Starting with the line that has "text: 1864 ->" in the records below and stopping after the line that has "html: <div> <div>小计</div>", output every line exactly and nothing else; skip pictures.

▶ **Input data**:
»»

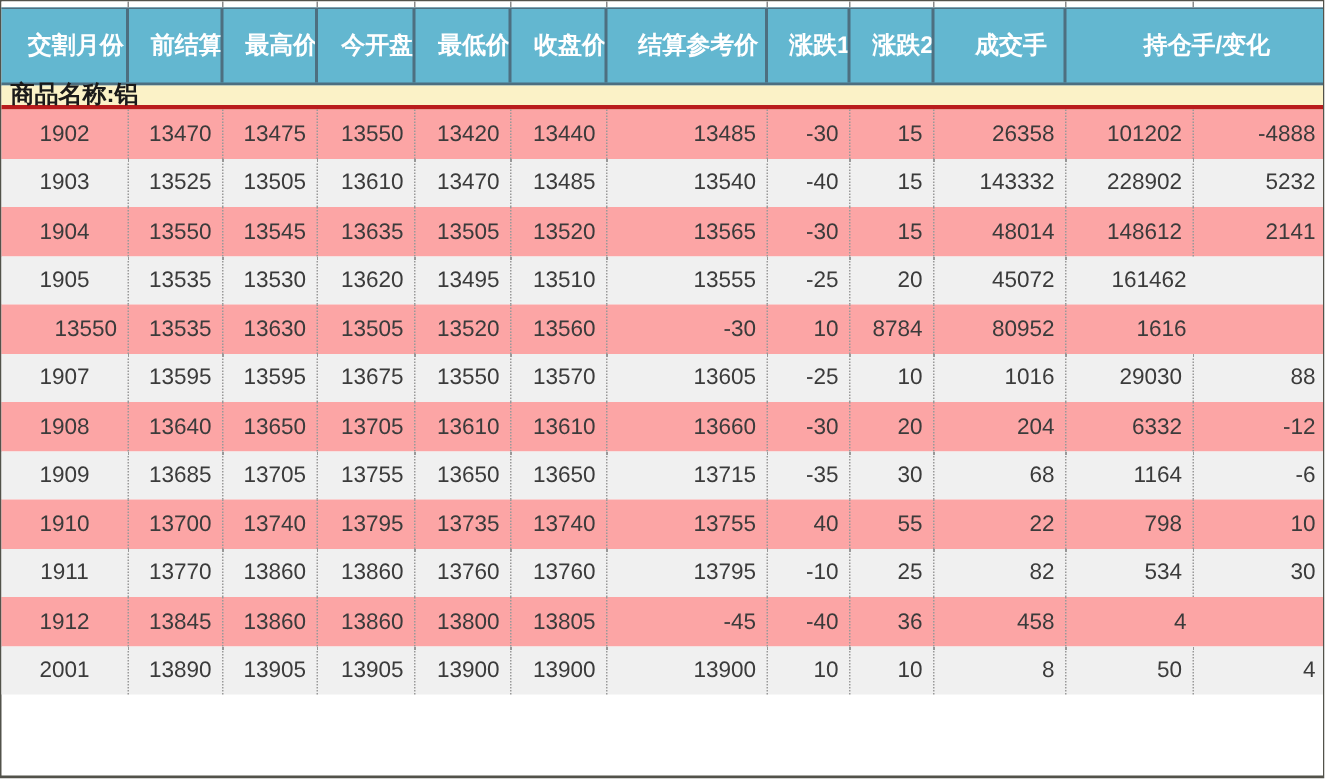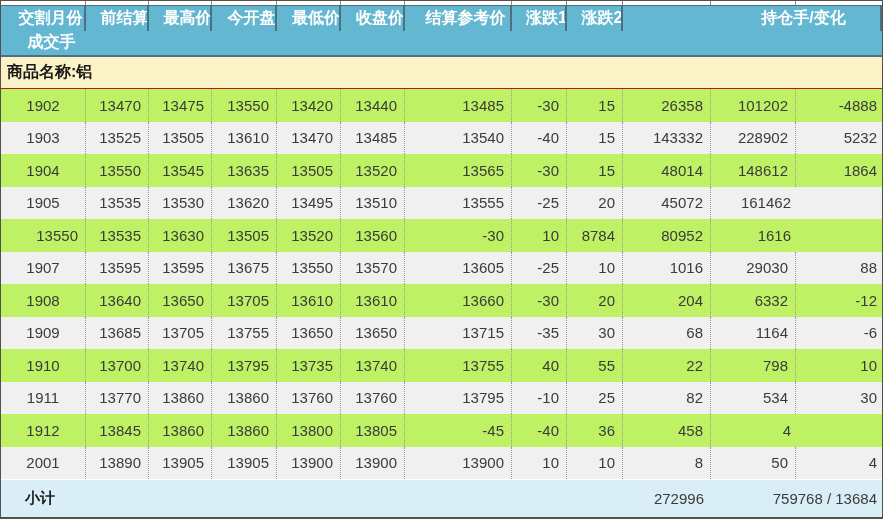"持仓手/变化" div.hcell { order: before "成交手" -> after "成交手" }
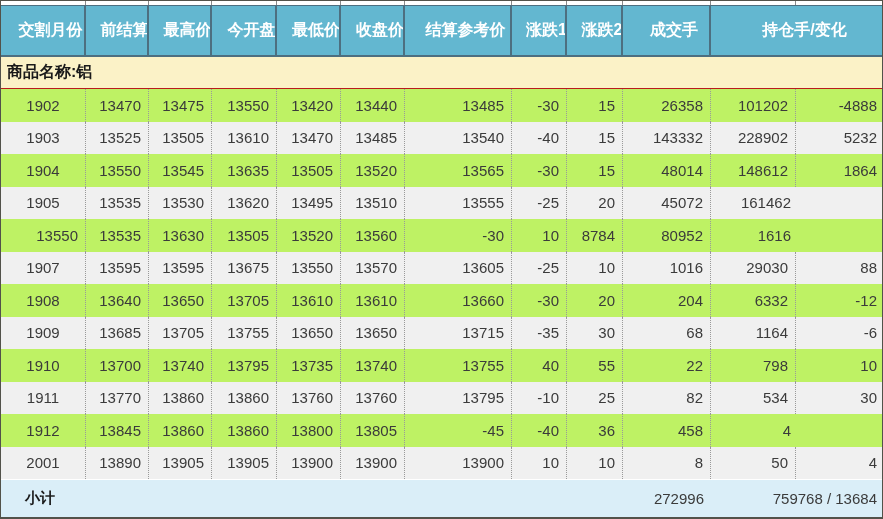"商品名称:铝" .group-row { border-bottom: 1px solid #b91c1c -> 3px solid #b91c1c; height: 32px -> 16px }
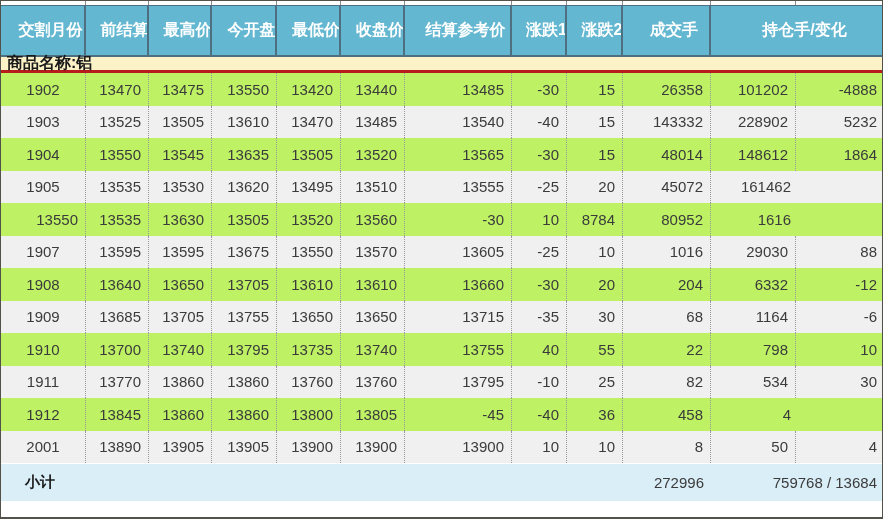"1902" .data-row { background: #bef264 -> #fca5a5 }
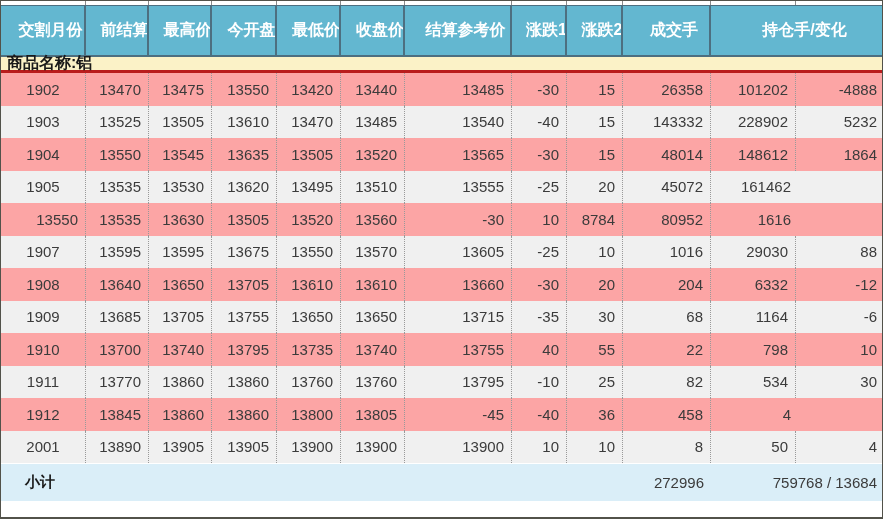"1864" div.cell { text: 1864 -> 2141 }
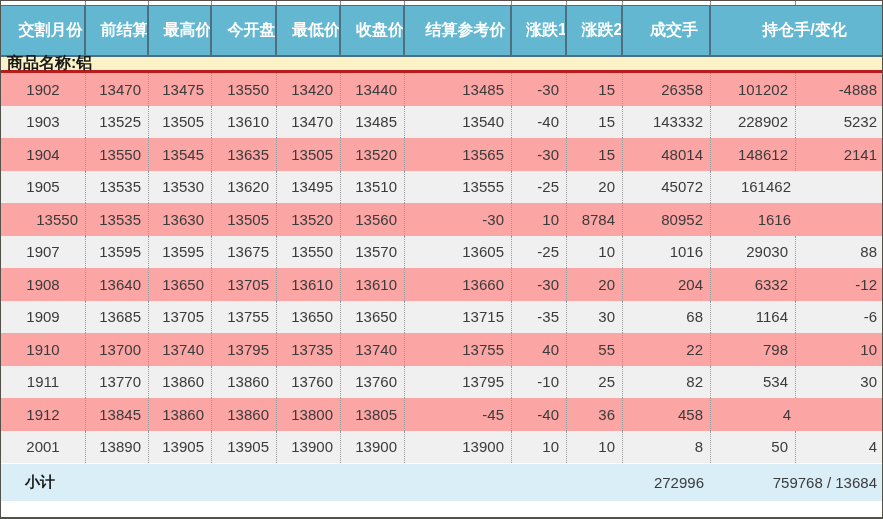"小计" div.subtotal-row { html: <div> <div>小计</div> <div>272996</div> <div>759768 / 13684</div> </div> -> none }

««
»»

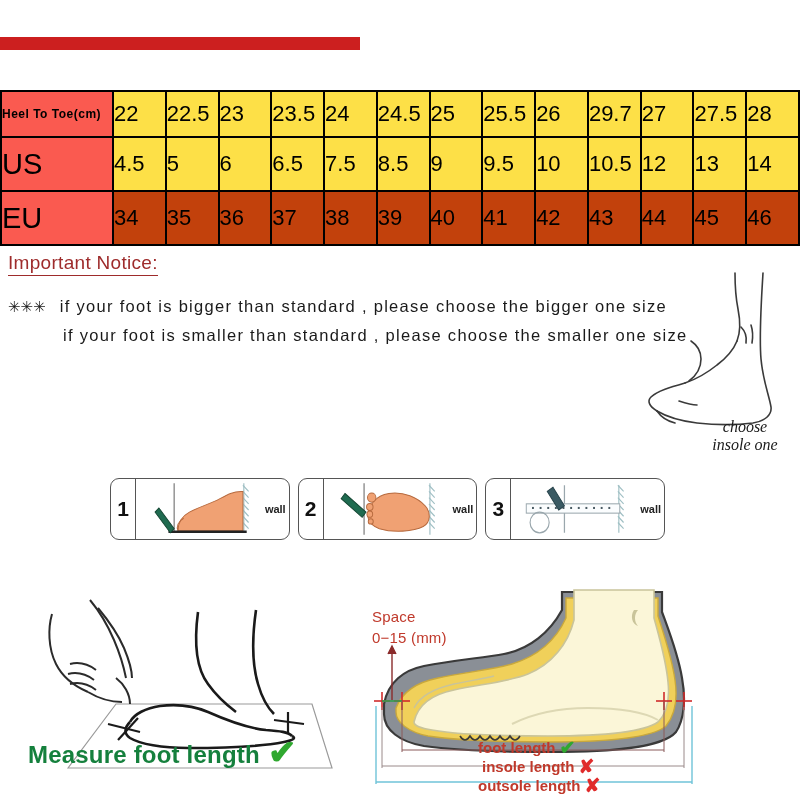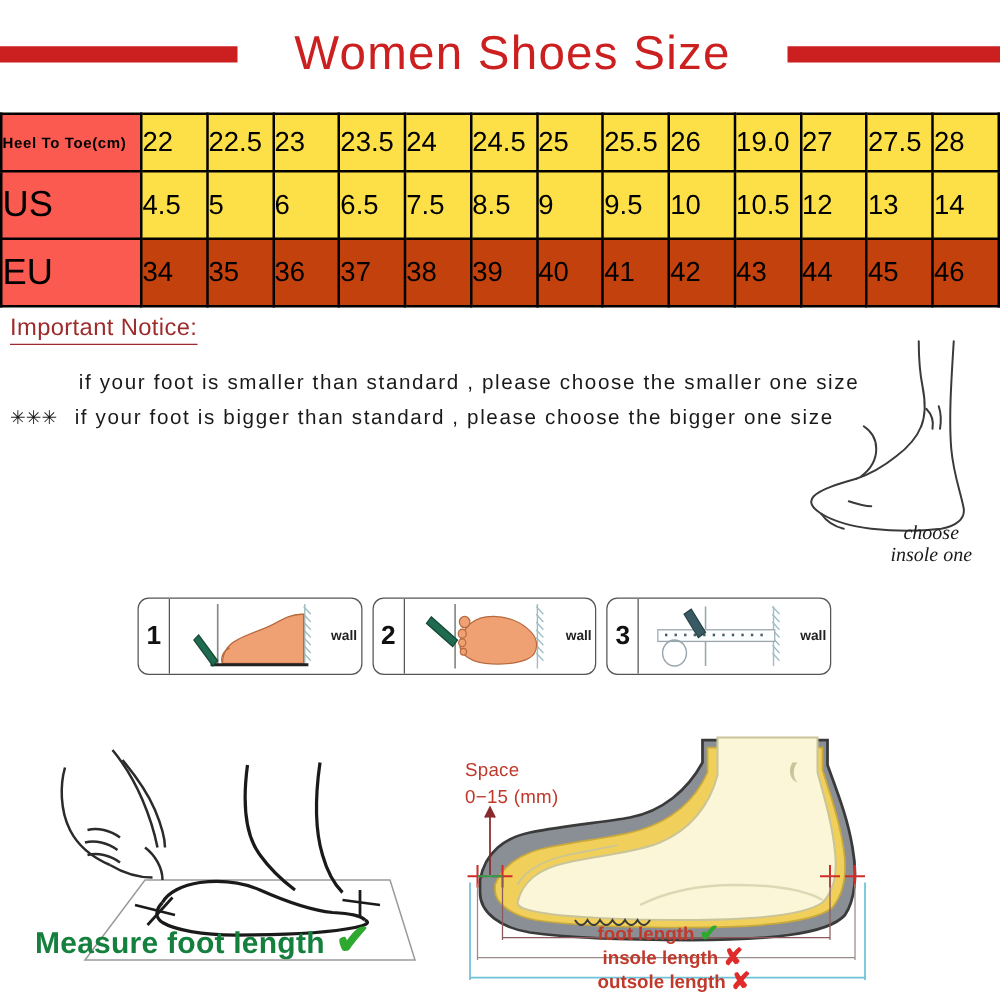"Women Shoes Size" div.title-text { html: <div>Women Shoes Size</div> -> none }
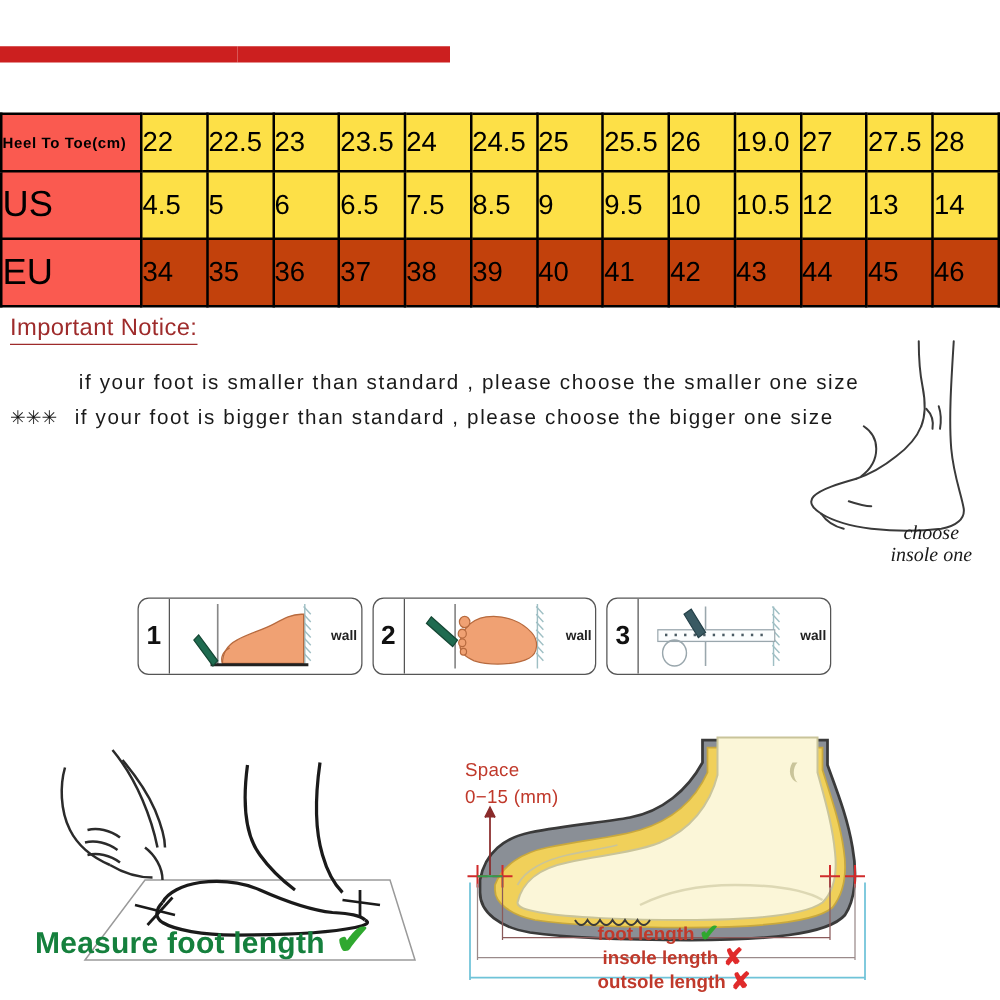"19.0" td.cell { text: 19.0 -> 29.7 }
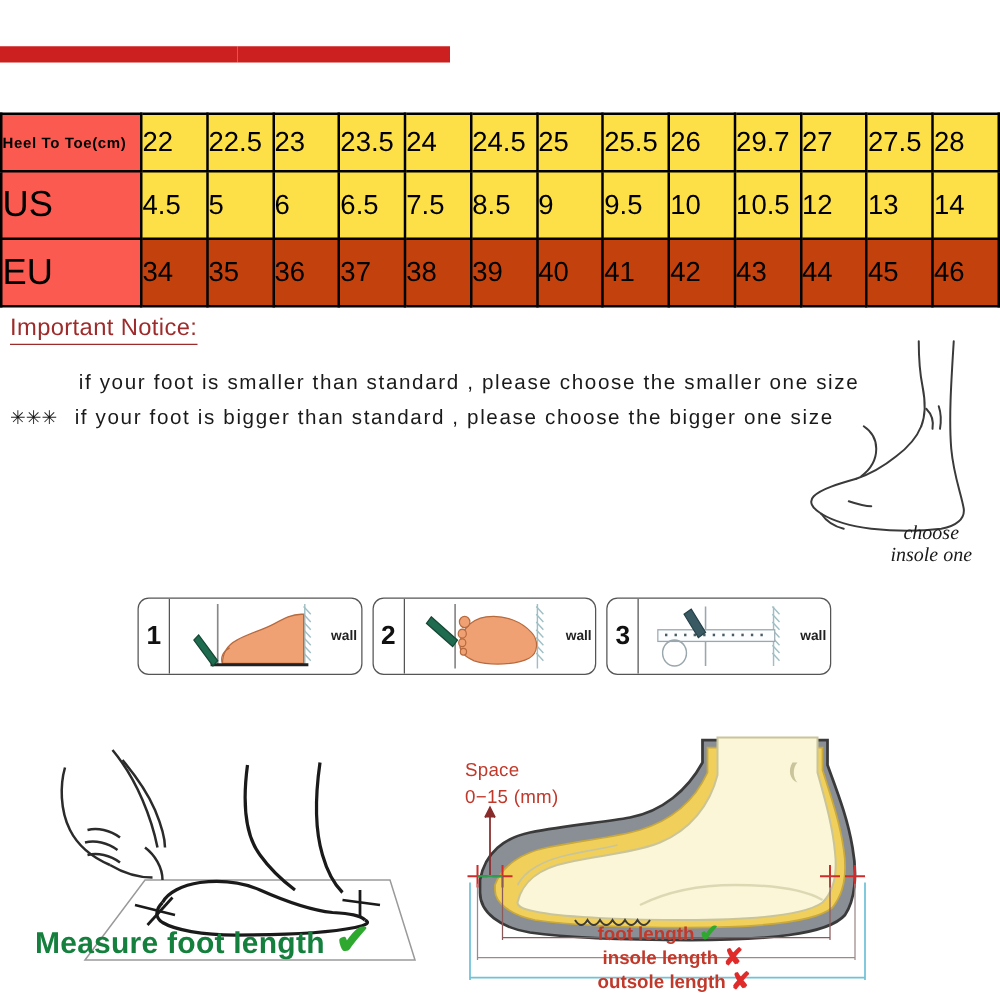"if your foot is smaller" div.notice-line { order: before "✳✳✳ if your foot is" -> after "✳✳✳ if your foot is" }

««

▶ **Output of the task**:
"1864" div.cell { text: 1864 -> 2141 }
"小计" div.subtotal-row { html: <div> <div>小计</div> <div>272996</div> <div>759768 / 13684</div> </div> -> none }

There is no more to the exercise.